Plain X-Ray of lumbosacral vertebrae for spina bifida, sacral agenesis.
Ultrasonography of kidneys, ureters, and bladder to detect upper tract dilatation like hydronephrosis, hydroureter, hypertrophy of bladder wall in DSD. Due to backpressure transmitted from bladder contractions against a non-relaxing sphincter in DSD; secondary VUR and reflux nephropathy with multiple renal scars occur, chronic renal failure is a consequence of poorly managed neurogenic bladder.
MCU to rule out vesicoureteral reflux/obstructive uropathy
MRI spine in suspected cases to rule out tethering of cord or spinal cord tumors
Kidney function tests to detect azotemia, metabolic acidosis, calcium/phosphorus abnormality, urinary concentrating defects which are due to tubular dysfunction are common metabolic problems.
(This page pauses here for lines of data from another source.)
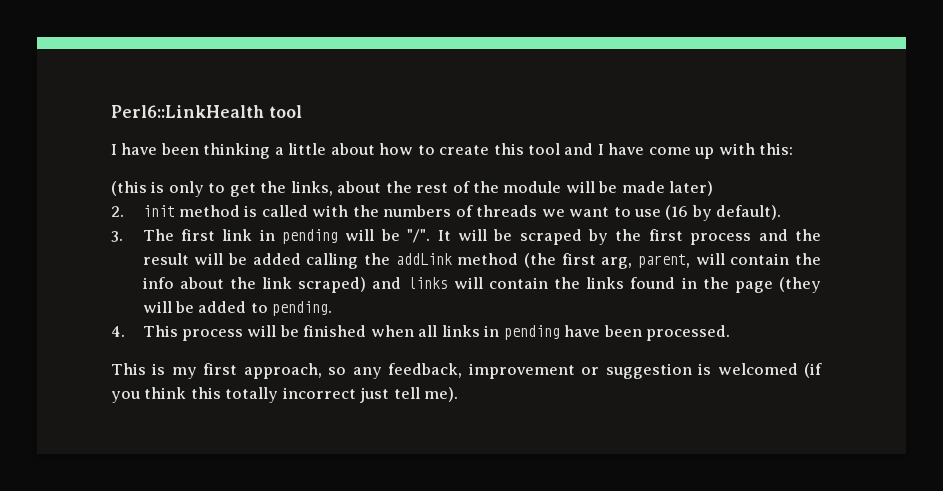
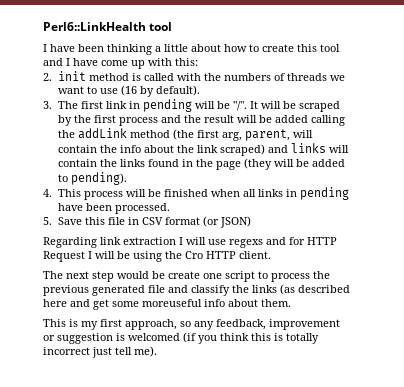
- (this is only to get the links, about the rest of the module will be made later)
- It will be scraped by the first process and the result will be added calling the addLink method (the first arg, parent, will contain the info about the link scraped) and links will contain the links found in the page (they will be added to pending.
+ It will be scraped by the first process and the result will be added calling the addLink method (the first arg, parent, will contain the info about the link scraped) and links will contain the links found in the page (they will be added to pending).
+ 5. Save this file in CSV format (or JSON)
+ Regarding link extraction I will use regexs and for HTTP Request I will be using the Cro HTTP client.
+ The next step would be create one script to process the previous generated file and classify the links (as described here and get some moreuseful info about them.
- This is my first approach, so any feedback, improvement or suggestion is welcomed (if you think this totally incorrect just tell me).
+ This is my first approach, so any feedback, improvement or suggestion is welcomed (if you think this is totally incorrect just tell me).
Urodynamic studies, which measure the activity of detrusor muscle and urethral sphincter, bladder capacity, sensory and motor functions of the bladder are important in the evaluation of the type and severity of bladder dysfunction. This special test helps in the diagnosis of the type of neurogenic bladder so that drug therapy can be decided to control inappropriate detrusor contraction and relaxation of the sphincter. Indication of UDS is1 wetting with neurologic lesions2 day and night time enuresis after the age of 10 years.
Neurogenic Bladder - Treatment
Management of neurogenic bladder is complex and needs a team approach. In a common situation such as meningomyelocele pediatric urologist, nephrologist neuro physician, physiotherapist, a radiologist with dedication are required for the comprehensive treatment.
Management includes:
- Prevention and control of urinary tract infection with appropriate long term drug therapy.
- Clean intermittent catheterization to evacuate the bladder completely is advocated to reduce backpressure and prevent residual urine. Parents can be trained to perform CIC 3-4 times a day at home.
- Use of drugs to relax hypercontractile detrusor muscle ex. Oxybutynin or to increase the contraction of hypocontractile bladder muscle use of cholinergic agents like Bethanachol can help to a certain extent. Relaxation of the urethral sphincter may be different and alpha-blockers like prazosin may be useful. These drugs should be used after urodynamic evaluation by experts.
- Rarely in selected cases, surgery is indicated to augment the bladder capacity and or tighten the urethral sphincter.
- Bladder training programs using bio feed methods should be tried.